You don’t need to be a conspiracy theorist to think this plot summary sounds a lot like a condensed, barely fictionalized biography of Hunter Biden, Joe Biden’s second son. And that reading isn’t exactly a secret: A little more than a year ago, Deadline broke the news of The Prince’s development by labeling it a “Hunter Biden–inspired addiction pic.” An anonymous source told Deadline that the movie’s origins had nothing to do with the Bidens, but the writer David Mamet claimed otherwise in an interview some months earlier.

“These guys who did Sound of Freedom, they came to me and they said, ‘Do you want to write a movie for us?’” Mamet told The Daily Wire’s Andrew Klavan in a YouTube video titled “David Mamet DEMOLISHES Hollywood Executives and Brain-Dead Liberals.” “I said, ‘Yeah sure, what do you got?’ They said they wanted to do a movie about Hunter Biden.” Mamet told Klavan he would, so long as he could write the script without interference and not call the character Hunter Biden, while still drawing from the real man’s life.

The Pulitzer Prize–winning playwright of Glengarry Glen Ross and two-time Oscar nominee has long been a provocateur. More recently, he’s made comments in support of President Trump. Mamet’s remarks about how he approached The Prince—to say nothing of its connection to Sound of Freedom, a right-wing phenomenon that soared at the box office and was embraced by Trump himself—help explain the skepticism that’s surrounded the movie for the past year, even as it completed production with an esteemed supporting cast including Oscar winners J.K. Simmons and Nicolas Cage. Was The Prince designed as an anti-Biden spectacle, a salacious portrait of the infamous second son’s downfall primed for a Trump White House screening?

Speaking for the first time, its filmmakers tell Vanity Fair: Not really, no.

I’ve seen The Prince, and yes: Those Biden echoes are, initially, undeniably strong. But gradually, the movie also tells its own story. It’s a wild ride of a polemic that asks larger questions about American political power, where it resides, and how its narratives tend to go unchallenged.

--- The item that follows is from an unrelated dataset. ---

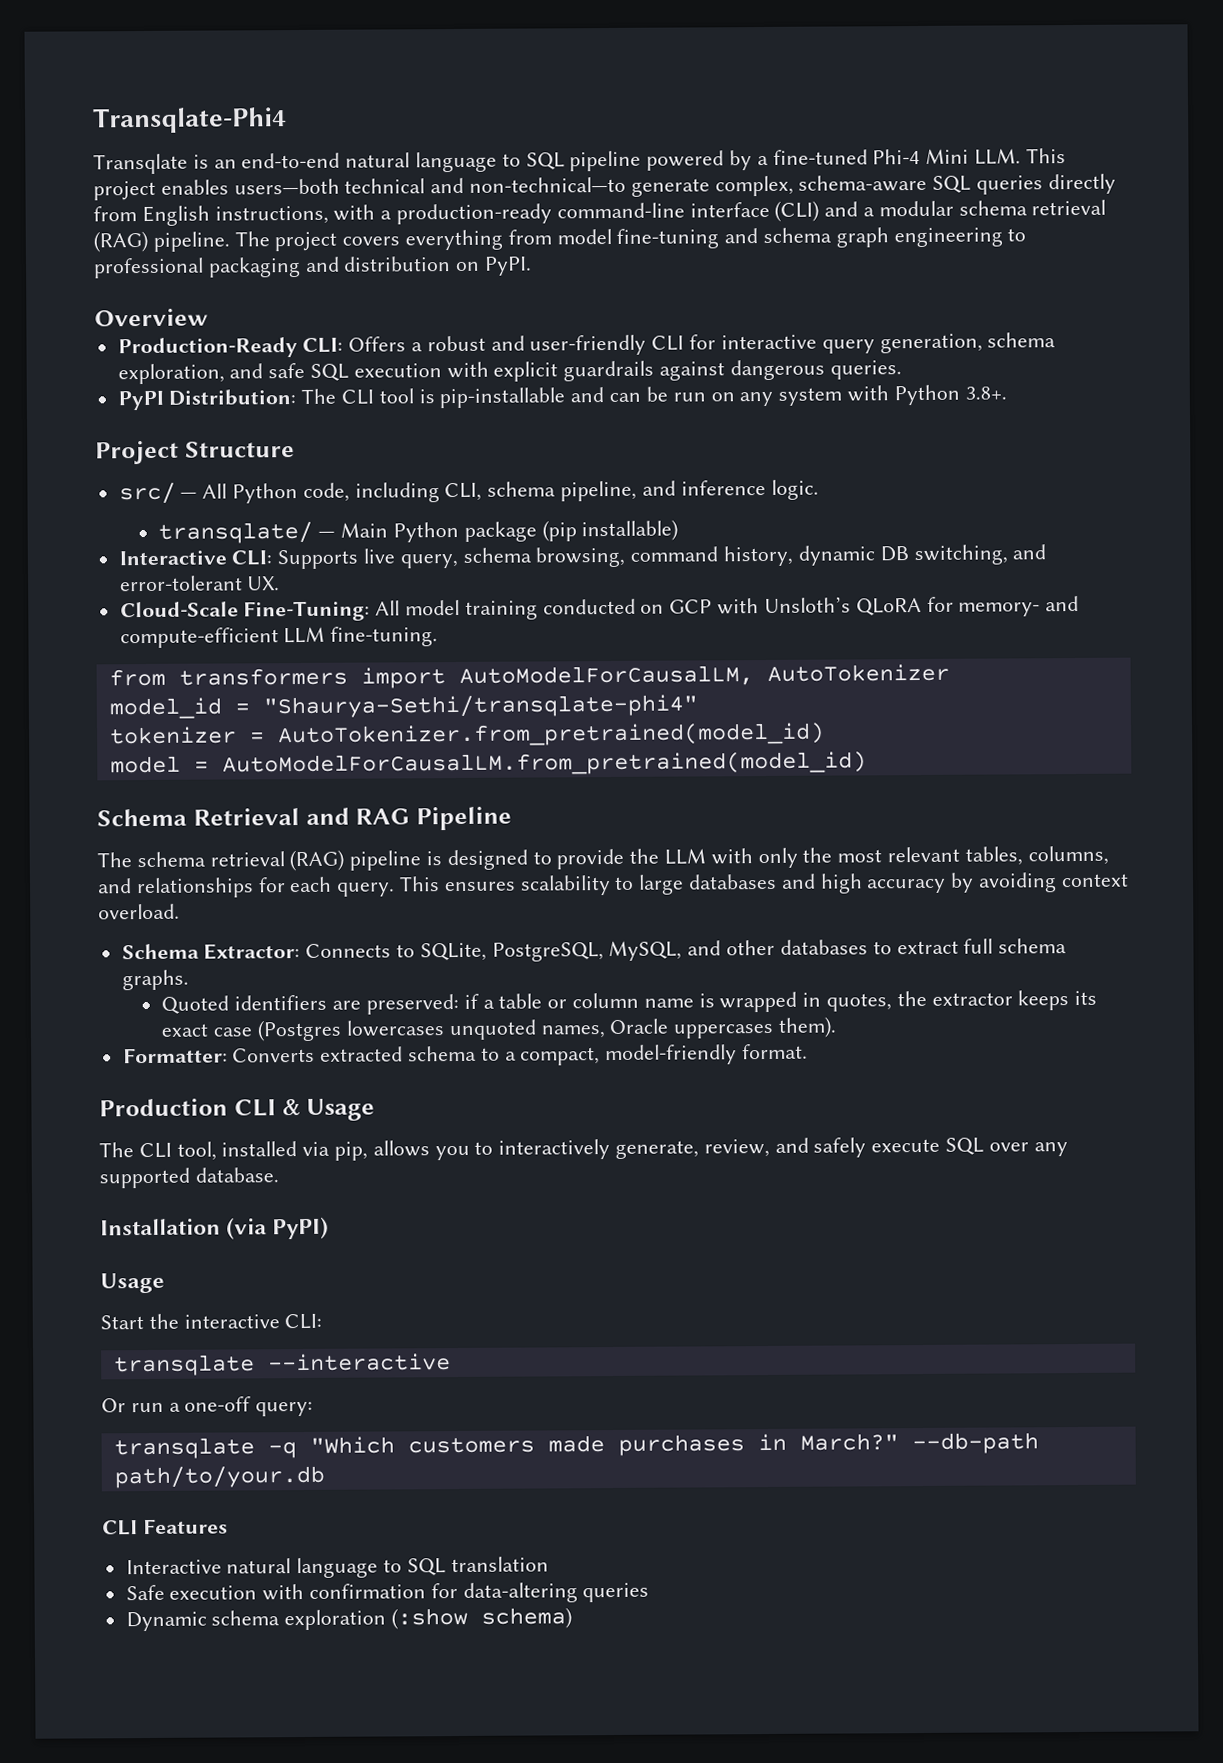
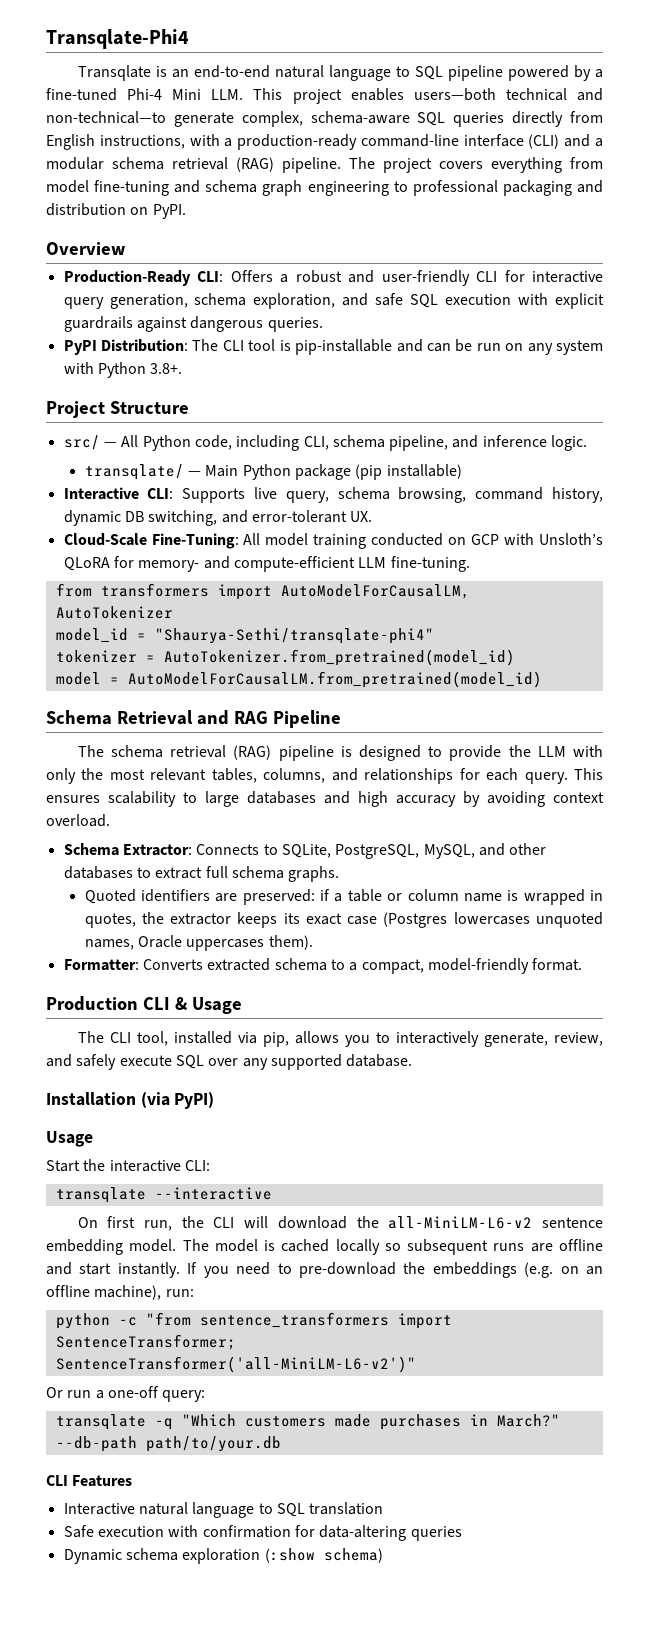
+ On first run, the CLI will download the all-MiniLM-L6-v2 sentence embedding model. The model is cached locally so subsequent runs are offline and start instantly. If you need to pre-download the embeddings (e.g. on an offline machine), run:
+ python -c "from sentence_transformers import SentenceTransformer; SentenceTransformer('all-MiniLM-L6-v2')"

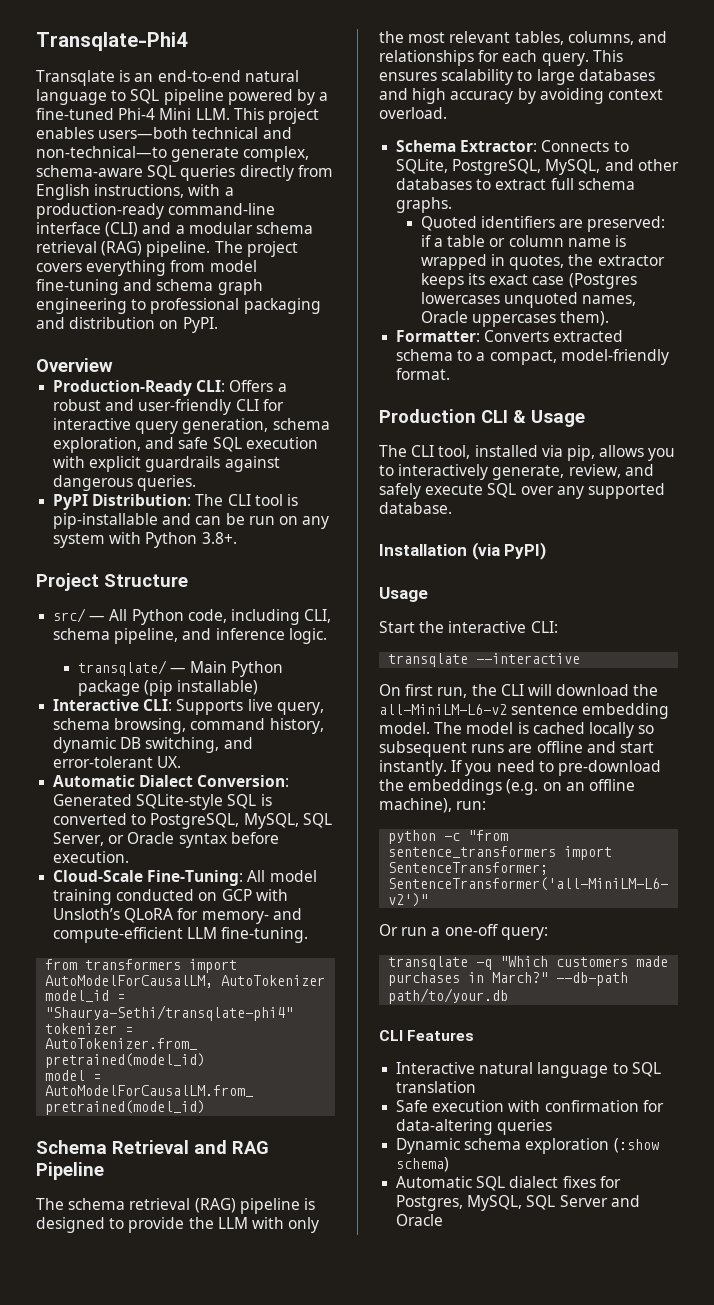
+ Automatic Dialect Conversion: Generated SQLite-style SQL is converted to PostgreSQL, MySQL, SQL Server, or Oracle syntax before execution.
+ Automatic SQL dialect fixes for Postgres, MySQL, SQL Server and Oracle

The idea for the movie did not originate with Mamet, but director and producer Cameron Van Hoy, who started in the industry as a teen actor before pivoting to filmmaking. “I was just thinking about the world and America, and started examining privilege and power and addiction,” he says. “There’s this lack of accountability, for everyone who’s in charge, that doesn’t exist with regular people. And if there can be no consequences, there can be no change.” He brought the project to Scott Haze, whom he’s known since he was 18 years old. “I asked him to be in my first short film, and he was. It’s been a fast friendship ever since,” Van Hoy says.

Haze has built up an impressive filmography, from auteur dramas including Minari and Antlers to tentpoles like Jurassic World Dominion. He starred in several films helmed by James Franco, getting particularly strong notices as the lead in Child of God. The actor connected with Van Hoy’s idea, though not really its political undertones: Haze came of age with an absent father, and The Prince literalizes this concept. Though you feel the ominous, hovering presence of Parker’s father, you never actually see him in the movie.

“When I was 15, a therapist was like, ‘Your son hasn’t talked to you. Why don’t you have a conversation with your son?’” Haze tells me. “He goes, ‘Well, I don’t really have time.’ After his passing, we found out that he had a second family through 23andMe. I have a sister I didn’t know about. It’s like, ‘Oh, that’s probably why you weren’t there.’”

Haze signed on to both star in and produce The Prince. He already had a relationship with Mamet, which Van Hoy says brought the screenwriter into their process. When I ask the director about Mamet’s earlier comments—saying he was asked to write a movie about Hunter Biden—Van Hoy responds, “In early conversations about the project, those topics came up…. If David is referencing early conversations, that’s what he’s talking about.” (Mamet could not be reached for comment for this story.)

But he argues that’s not the film they wound up making. “The movie’s not about Hunter Biden, and I think anyone who can watch will probably see that,” Van Hoy says. “In discussing and beating out this idea, yeah, there’s some conversation of Hunter as an example, because it’s such an incredible American story and so interesting. But at the same time, it’s a timeless story.”

“When Dave came in, he took it in a whole different direction…. He’s very interested in just watching characters move without judging them in any particular way,” Van Hoy adds of Mamet’s script. “We’ve had such creative freedom on this movie, which is incredible. It’s so hard to make original, bold original films today in Hollywood.”

Haze has another notable screen credit: Sound of Freedom. That film explored a sex-trafficking rescue mission in Colombia, based on a real but controversial figure who has been widely covered in mainstream media. The Prince is backed by Sound of Freedom executive producer Sean Wolfington; notably, it also features a sex-trafficking storyline as Parker conducts clandestine business in the Middle East on behalf of his father.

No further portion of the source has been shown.